The university has 909 full-time faculty members during the 2019–20 academic year. In the same year, the university had an enrolment of 28,800 full-time undergraduate students and 2,600 full-time graduate students. In the 2019–20 academic year, the university also saw 5,951 people enrol in a G. Raymond Chang School of Continuing Education course; more than half of which were degree-credit courses. In 2017, the university had the highest reported student-faculty ratio in Ontario. In 2023, university has a reported a student-faculty ratio of 33:1. (Note: The following ratio is the number of full-time undergraduate and graduate students per full-time faculty member.)

In 2018, the university conferred 7,199 bachelor's degrees, 1,084 master's degrees, and 75 doctoral degrees. More than a quarter of the bachelor's degrees awarded that year were conferred to students in business and commerce programs. The majority of master's and doctoral degrees conferred by the university in 2018 were to students in engineering or social science-related programs. The graduation rate for students that entered the university in 2011 is 74.2 per cent.

The university holds membership in a number of national and international post-secondary organizations, such as Universities Canada and the International Association of Universities. The university's business school is also accredited by the Association to Advance Collegiate Schools of Business.

Mohamed Lachemi has served as president and vice-chancellor of Toronto Metropolitan University since September 2016. In April 2026, the university's Board of Governors announced that Dr.

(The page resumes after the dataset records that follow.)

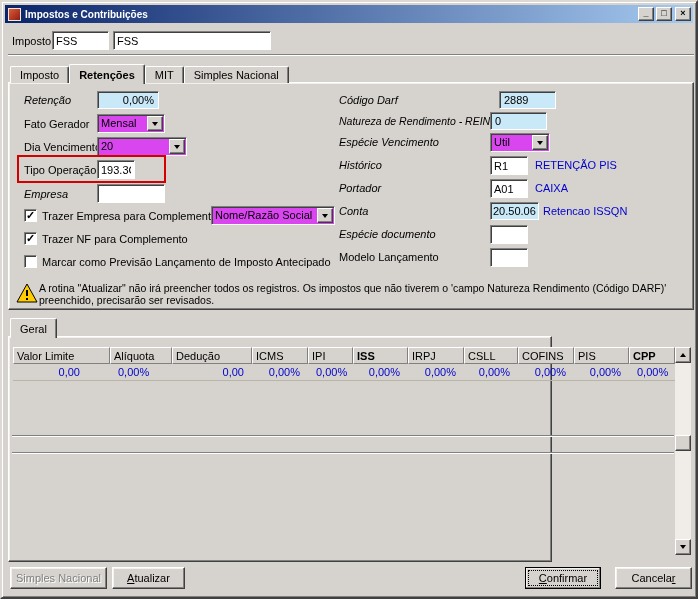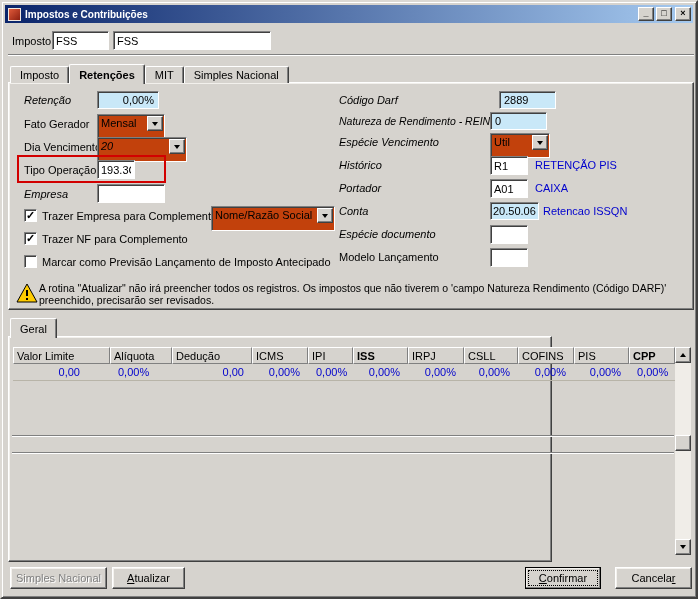--- a/index.html
+++ b/index.html
@@ -28,7 +28,7 @@
   .ro{position:absolute;height:18px;background:var(--field-blue);border:1px solid;
     border-color:#808080 #fff #fff #808080;box-shadow:inset 1px 1px 0 #404040;padding:2px 4px 0;color:#000;}
   .ro.num{text-align:right;}
-  .combo{position:absolute;height:25px;background:#c2410c;border:1px solid;border-color:#808080 #fff #fff #808080;
+  .combo{position:absolute;height:19px;background:#d946ef;border:1px solid;border-color:#808080 #fff #fff #808080;
     box-shadow:inset 1px 1px 0 #404040;display:flex;}
   .combo-text{flex:1;padding:2px 3px 0;overflow:hidden;white-space:nowrap;}
   .combo-btn{width:16px;height:15px;margin:1px 1px 1px 0;background:#d6d3ce;border:1px solid;

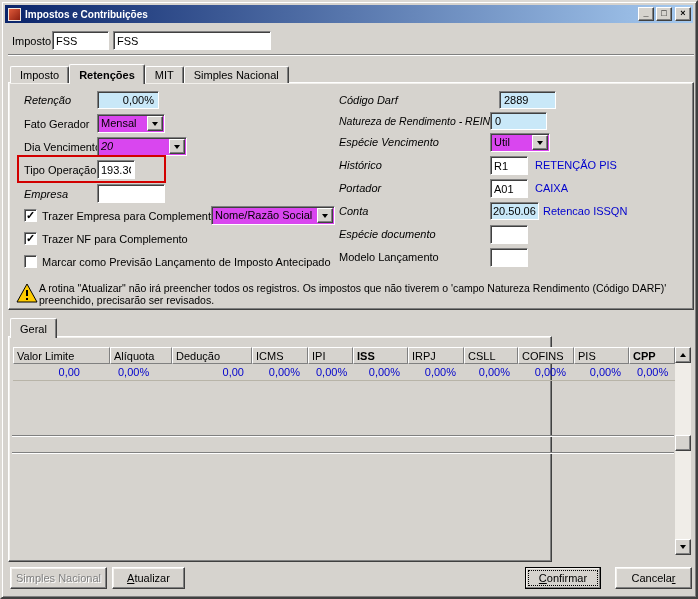--- a/index.html
+++ b/index.html
@@ -107,7 +107,7 @@
   </div>
 
   <span class="lbl" style="left:22px;top:139px;">Dia Vencimento</span>
-  <div class="combo" style="left:95px;top:135px;width:90px;font-style:italic;">
+  <div class="combo" style="left:95px;top:135px;width:90px;">
     <span class="combo-text">20</span>
     <span class="combo-btn">
         <span class="dd"></span>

Roberta Iannacito-Provenzano, the university's provost and vice-president, academic, would succeed Lachemi as the university's 10th president and vice-chancellor. She will become the first woman to hold the position when her five-year term begins in January 2027.

===Reputation===

In Maclean's 2023 Canadian university rankings, the university was ranked eighth in the magazine's comprehensive university category, tied with the University of New Brunswick; and 19th in its reputational survey. (Note: Although the title of the annual ranking uses 2022 as its year, the following was published in 2021.) The university has also placed in several global university rankings. In the 2022 Academic Ranking of World Universities, the university ranked 901–1000 in the world. The 2023 QS World University Rankings ranked the university 801–1000 in the world. (Note: Although the title of the annual ranking uses 2023 as its year, the following was published in 2022.) The 2023 Times Higher Education World University Rankings placed the university 801–1000 in the world. In the U.S. News & World Report 2022–23 ranking, the university placed 1,452 in the world.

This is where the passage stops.